I am reading the O'Reilly book 21st Century C, in which the author states that when linking against a static library:
The compiler [is effectively] copying the relevant contents of the library into the final executable.
I have tried to test this by creating my own static library consisting of this module:
static char szStr[64];
char* single_func() {
strcpy(szStr, "Hello string!\r\n");
return szStr;
}
void func0() {
strcpy(szStr, "Hello");
}
char* func1() {
strcat(szStr, " string!\r\n");
return szStr;
}
For testing, I created two C files where one is calling single_func()
and the other calls func0()
and func1()
.
The resulting executables are 751290B in both cases. If I call strcpy
and strcat
directly from the modules both executables end up being 7215B.
Does this not conflict with the above statement, or am I missing some detail about linking?
A related question is that the static library is 1600B, so where does this increase in size come from?
Additional:
Both main files consist of nothing more than calling the functions and printing the results, like this:
main0:
#include <stdio.h>
#include "sharedlib.h"
int main() {
char* szStr = single_func();
printf("%s", szStr);
return 0;
}
main1:
#include <stdio.h>
#include "sharedlib.h"
int main() {
char* szStr;
func0();
szStr = func1();
printf("%s", szStr);
return 0;
}
Files were compiled like this:
gcc -static main0.c -L. -lsharedlib -o main0
Platform is linux and the compiler is gcc v4.6.3.
When your application links against a static library, the library's code becomes part of the resulting executable.
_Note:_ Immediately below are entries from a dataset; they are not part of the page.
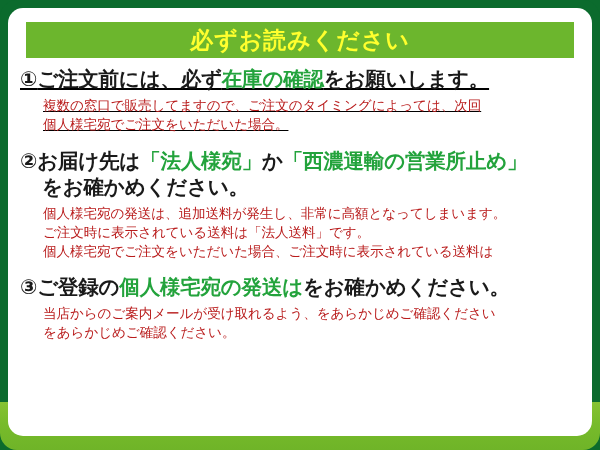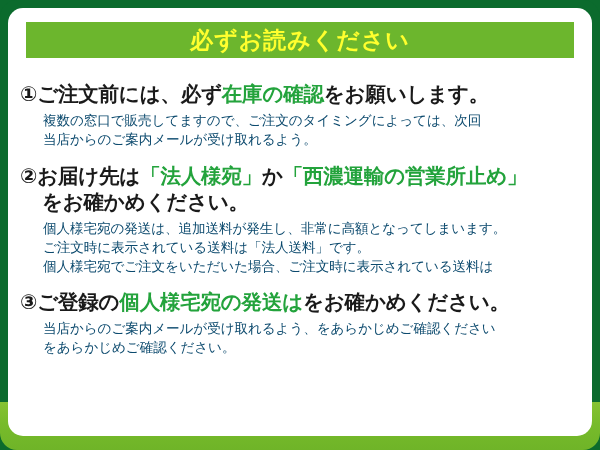--- a/index.html
+++ b/index.html
@@ -105,31 +105,31 @@
     white-space: nowrap;
   }
   .heading-line2 {
     padding-left: 22px;
   }
   .hl {
     color: #23a33c;
   }
   .item-body {
     font-size: 13.6px;
-    color: #0c4a6e;
+    color: #b91c1c;
     line-height: 1.40;
     padding-left: 23px;
     margin-top: 3px;
     letter-spacing: -0.1px;
   }
   .item-body div {
     white-space: nowrap;
   }
 
-  #item-1 { margin-top: 15px; }
+  #item-1 { margin-top: 0px; text-decoration: underline; }
   #item-2 { margin-top: 14px; }
   #item-3 { margin-top: 13px; }
 </style>
 </head>
 <body>
 
 <div id="notice-frame">
 
   <div id="footer-band">
     <div id="footer-logo">PARTSPARK</div>
@@ -142,21 +142,21 @@
     </div>
 
     <div id="content">
 
       <div class="item" id="item-1">
         <div class="item-heading">
           <span>①</span><span>ご注文前には、必ず</span><span class="hl">在庫の確認</span><span>をお願いします。</span>
         </div>
         <div class="item-body">
           <div>複数の窓口で販売してますので、ご注文のタイミングによっては、次回</div>
-          <div>当店からのご案内メールが受け取れるよう。</div>
+          <div>個人様宅宛でご注文をいただいた場合。</div>
         </div>
       </div>
 
       <div class="item" id="item-2">
         <div class="item-heading">
           <span>②</span><span>お届け先は</span><span class="hl">「法人様宛」</span><span>か</span><span class="hl">「西濃運輸の営業所止め」</span>
         </div>
         <div class="item-heading heading-line2">をお確かめください。</div>
         <div class="item-body">
           <div>個人様宅宛の発送は、追加送料が発生し、非常に高額となってしまいます。</div>

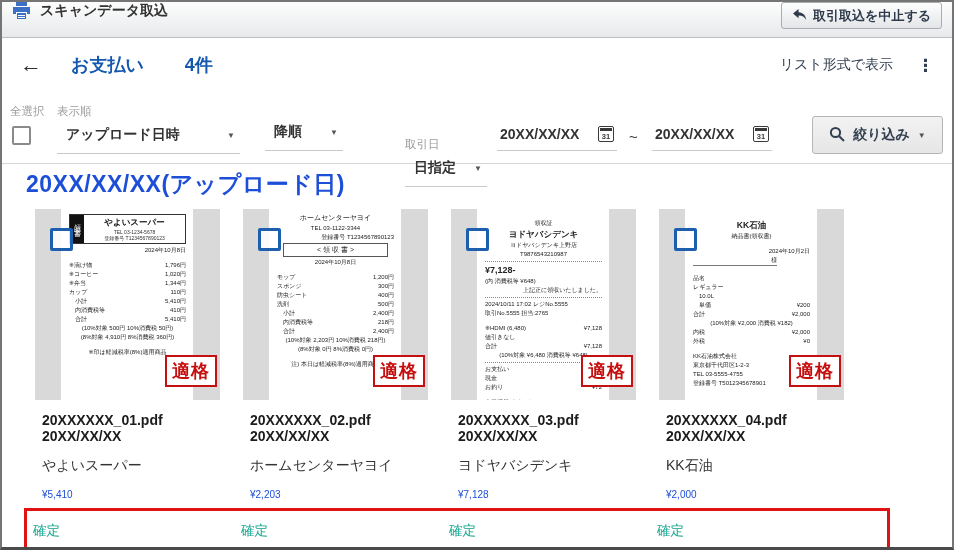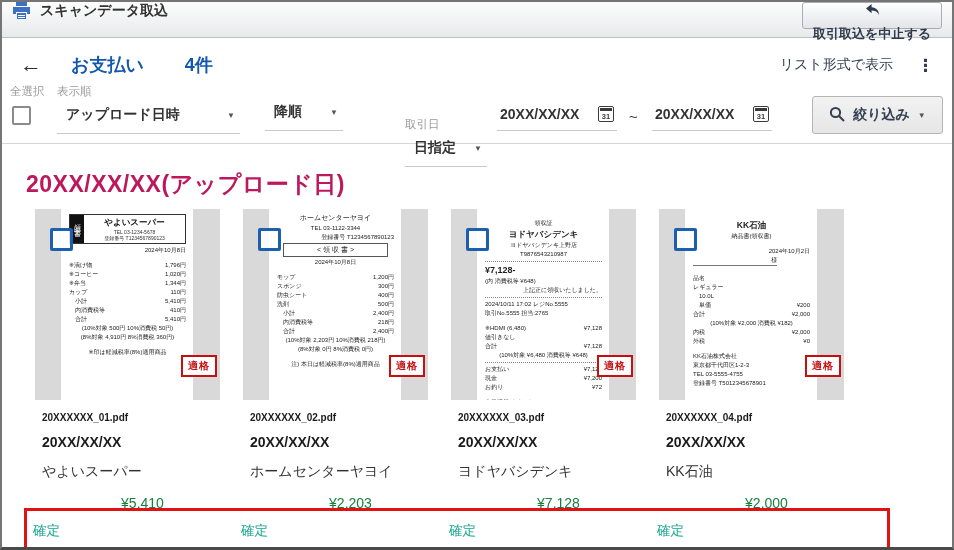--- a/index.html
+++ b/index.html
@@ -8,34 +8,34 @@
             border:2px solid #757575; border-bottom:3px solid #4a4a4a; }
 
   
   .titlebar { position:absolute; top:0; left:0; right:0; height:36px;
               background:linear-gradient(#fdfdfd,#e7e9eb); border-bottom:1px solid #bcbfc2;
               display:flex; align-items:flex-start; padding:0 10px; }
   .app-title { margin-left:9px; font-size:14px; font-weight:bold; color:#333; }
   .abort-btn { margin-left:auto; height:27px; display:flex; align-items:center; gap:6px;
                background:linear-gradient(#fefefe,#e3e5e8); border:1px solid #a9adb2; border-radius:3px;
                padding:0 10px; font-size:13px; font-weight:bold; color:#2f3b4c; cursor:pointer;
-               font-family:inherit;flex-direction:column; }
+               font-family:inherit; }
 
   
   .pageheader { position:absolute; top:37px; left:0; right:0; height:52px;
                 display:flex; align-items:center; padding:0 18px; }
   .back-arrow { font-size:22px; color:#2f2f2f; cursor:pointer; line-height:1; }
   .ph-title { margin-left:29px; font-size:18px; font-weight:bold; color:#1457ae; }
   .ph-count { margin-left:41px; font-size:18px; font-weight:bold; color:#1457ae; }
   .ph-right { margin-left:auto; display:flex; align-items:center; }
   .view-toggle { font-size:14px; color:#333f50; cursor:pointer; }
   .kebab { margin-left:24px; font-size:17px; font-weight:bold; color:#333f50; cursor:pointer; }
 
   
-  .filterbar { position:absolute; top:74px; left:0; right:0; height:68px; border-bottom:1px solid #d6d6d6; }
+  .filterbar { position:absolute; top:94px; left:0; right:0; height:68px; border-bottom:1px solid #d6d6d6; }
   .f-label { font-size:11.5px; color:#9a9a9a; }
   .f-group { position:absolute; top:8px; }
   .f-select { display:flex; justify-content:space-between; align-items:center;
               border-bottom:1px solid #c9c9c9; padding:7px 5px 9px 9px; cursor:pointer; }
   .f-value { font-size:14px; font-weight:600; color:#333; }
   .caret { font-size:8px; color:#555; }
   #g-selectall { left:8px; }
   .sel-all-box { margin-top:7px; margin-left:2px; width:19px; height:19px; border:2px solid #8a8a8a;
                  border-radius:2px; background:#fff; cursor:pointer; }
   #g-sort { left:55px; width:183px; }
@@ -51,34 +51,34 @@
          display:flex; align-items:flex-end; justify-content:center; font-size:7.5px; font-weight:bold;
          color:#3a3a3a; line-height:1; padding-bottom:1px; }
   .cal::before { content:""; position:absolute; top:1px; left:1px; right:1px; height:3px; background:#3a3a3a; }
   .filter-btn { position:absolute; right:9px; top:20px; width:131px; height:38px;
                 background:linear-gradient(#f2f2f2,#e6e6e6); border:1px solid #b5b5b5; border-radius:3px;
                 display:flex; align-items:center; justify-content:center; gap:8px;
                 font-size:14px; font-weight:600; color:#333f50; cursor:pointer; font-family:inherit; }
 
   
   .sec-heading { position:absolute; top:167px; left:24px; font-size:23px; font-weight:bold;
-                 color:#be185d; letter-spacing:.5px; }
+                 color:#1d4ed8; letter-spacing:.5px; }
 
   
   .cards { position:absolute; top:207px; left:33px; display:flex; }
   .card { width:208px; }
   .thumb { position:relative; width:185px; height:191px; cursor:pointer; }
   .bar-l { position:absolute; left:0; top:0; width:26px; height:100%; background:#d9d9d9; }
   .bar-r { position:absolute; right:0; top:0; width:27px; height:100%; background:#d9d9d9; }
   .receipt { position:absolute; left:28px; top:0; width:129px; height:100%; background:#fff;
              padding:4px 6px; overflow:hidden; }
   .cbox { position:absolute; left:15px; top:19px; width:23px; height:23px; border:3px solid #1b5fae;
           border-radius:2px; background:rgba(255,255,255,.85); cursor:pointer; z-index:2; }
   .badge { position:absolute; right:3px; top:146px; border:2px solid #c60f0f; color:#c60f0f;
-           background:#fff; font-size:10px; font-weight:bold; padding:2px 5px; letter-spacing:1px; z-index:2; }
+           background:#fff; font-size:18px; font-weight:bold; padding:2px 5px; letter-spacing:1px; z-index:2; }
 
   
   .rl { font-size:6px; line-height:1.5; color:#222; }
   .rl-t   { font-weight:bold; text-align:center; font-size:8.5px; }
   .rl-t2  { text-align:center; font-size:7px; }
   .rl-c   { text-align:center; }
   .rl-cr  { text-align:right; }
   .rl-cl  { text-align:left; }
   .rl-row { display:flex; justify-content:space-between; }
   .rl-box { border:1px solid #555; text-align:center; margin:1px 6px; font-size:7px; padding:1px 0; }
@@ -88,24 +88,24 @@
   .rl-uline { border-bottom:1px solid #777; text-align:right; width:72%; margin-bottom:2px; }
   .r1hdr { display:flex; border:1px solid #333; margin:1px 0 2px 0; }
   .r1label { background:#111; color:#fff; writing-mode:vertical-rl; font-size:7px; letter-spacing:3px;
              padding:3px 2px; }
   .r1info { flex:1; text-align:center; padding:2px 1px; }
   .r1store { font-weight:bold; font-size:8.5px; color:#111; }
   .r1small { font-size:5px; color:#333; }
 
   
   .caption { margin-top:12px; padding-left:7px; }
-  .cap-fn { font-size:10px; font-weight:bold; color:#1b1b1b; margin-bottom:11px; }
+  .cap-fn { font-size:14px; font-weight:bold; color:#1b1b1b; }
   .cap-dt { font-size:14px; font-weight:bold; color:#1b1b1b; margin-bottom:13px; }
   .cap-vendor { font-size:14px; color:#333; margin-bottom:14px; }
-  .cap-amount { font-size:14px; color:#15803d;text-align:center; }
+  .cap-amount { font-size:10px; color:#1d4ed8; }
 
   
   .redbox { position:absolute; left:22px; top:506px; width:866px; height:45px;
             border:3px solid #e01212; }
   .confirm { position:absolute; top:50%; transform:translateY(-50%); font-size:13.5px; color:#13a28d;
              cursor:pointer; }
 </style>
 </head>
 <body>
This is performed only once at linking time, and these static libraries usually end with a . a extension. A static library is an archive (ar) of object files.
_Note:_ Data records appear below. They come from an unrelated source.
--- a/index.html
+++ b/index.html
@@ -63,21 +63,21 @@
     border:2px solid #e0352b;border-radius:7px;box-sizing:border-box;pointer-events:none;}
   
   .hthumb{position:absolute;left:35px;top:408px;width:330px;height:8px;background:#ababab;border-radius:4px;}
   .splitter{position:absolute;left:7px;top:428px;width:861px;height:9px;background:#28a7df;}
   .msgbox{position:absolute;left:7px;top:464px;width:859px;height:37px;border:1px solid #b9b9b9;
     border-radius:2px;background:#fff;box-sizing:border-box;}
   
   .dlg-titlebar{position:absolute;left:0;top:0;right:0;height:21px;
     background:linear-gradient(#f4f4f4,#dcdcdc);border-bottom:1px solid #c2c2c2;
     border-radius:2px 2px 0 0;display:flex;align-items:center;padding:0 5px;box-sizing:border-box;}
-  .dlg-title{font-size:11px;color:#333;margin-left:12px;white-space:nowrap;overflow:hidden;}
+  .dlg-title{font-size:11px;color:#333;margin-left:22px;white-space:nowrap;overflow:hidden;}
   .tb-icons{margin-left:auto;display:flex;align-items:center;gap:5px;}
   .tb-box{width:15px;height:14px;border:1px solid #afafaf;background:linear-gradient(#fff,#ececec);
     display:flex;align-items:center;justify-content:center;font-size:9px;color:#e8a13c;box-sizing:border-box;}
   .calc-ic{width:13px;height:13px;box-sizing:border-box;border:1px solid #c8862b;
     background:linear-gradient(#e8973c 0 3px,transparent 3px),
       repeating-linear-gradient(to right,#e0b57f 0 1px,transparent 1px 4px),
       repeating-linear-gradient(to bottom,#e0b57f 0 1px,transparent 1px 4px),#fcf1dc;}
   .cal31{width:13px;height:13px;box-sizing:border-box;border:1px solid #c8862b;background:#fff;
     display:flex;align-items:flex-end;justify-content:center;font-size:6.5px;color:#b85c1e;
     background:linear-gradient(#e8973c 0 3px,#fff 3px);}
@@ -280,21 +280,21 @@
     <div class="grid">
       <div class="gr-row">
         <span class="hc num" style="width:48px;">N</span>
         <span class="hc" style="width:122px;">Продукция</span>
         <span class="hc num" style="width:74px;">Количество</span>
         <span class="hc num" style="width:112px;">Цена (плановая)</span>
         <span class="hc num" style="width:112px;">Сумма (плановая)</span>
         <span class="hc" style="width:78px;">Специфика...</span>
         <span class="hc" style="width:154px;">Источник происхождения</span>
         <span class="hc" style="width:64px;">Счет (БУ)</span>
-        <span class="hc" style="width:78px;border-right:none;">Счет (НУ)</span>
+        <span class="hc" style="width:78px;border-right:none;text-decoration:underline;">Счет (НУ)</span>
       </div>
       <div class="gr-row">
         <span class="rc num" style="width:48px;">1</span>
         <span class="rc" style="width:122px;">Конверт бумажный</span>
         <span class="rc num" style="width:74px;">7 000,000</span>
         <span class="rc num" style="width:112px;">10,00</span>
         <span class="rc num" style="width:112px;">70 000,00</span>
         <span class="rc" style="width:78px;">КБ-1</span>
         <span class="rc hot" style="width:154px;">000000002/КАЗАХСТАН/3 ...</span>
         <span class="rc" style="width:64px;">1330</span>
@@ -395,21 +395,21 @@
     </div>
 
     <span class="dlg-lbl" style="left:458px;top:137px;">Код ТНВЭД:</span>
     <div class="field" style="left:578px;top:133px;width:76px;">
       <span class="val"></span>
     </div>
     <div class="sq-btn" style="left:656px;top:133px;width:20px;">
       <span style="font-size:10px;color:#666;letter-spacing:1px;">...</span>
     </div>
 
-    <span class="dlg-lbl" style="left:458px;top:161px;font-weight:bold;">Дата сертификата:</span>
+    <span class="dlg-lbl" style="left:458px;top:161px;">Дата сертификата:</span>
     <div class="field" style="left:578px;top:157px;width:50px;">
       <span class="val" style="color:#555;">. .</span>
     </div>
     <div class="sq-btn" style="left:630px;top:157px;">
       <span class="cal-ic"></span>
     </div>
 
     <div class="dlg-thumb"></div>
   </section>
Static libraries are either merged with other static libraries and object files during building/linking to form a single executable or loaded at run-time into the address space of their corresponding executable at a static memory offset determined at compile-time/link-time.
The way static libraries work is by supplying the executed program with an indexed list of all symbols such as variables, functions.. that are required by the program during the linking phase of compiling. They won't be required during run-time because all their components are imported into the executable file.
With static libraries, the unit of copying is the object file in the library. Since both your programs call a function from the object file, both programs end up with all of the object file in the executable, hence the same size result (give or take the size of the calling main()
program).
The extra information in the executable could come from several places. Some of it will be control and debug information. Some of it might be from the C library if you linked that statically too. We'd probably need to see the main program and the link lines, and know the platform to come up with other reasons for the inflation.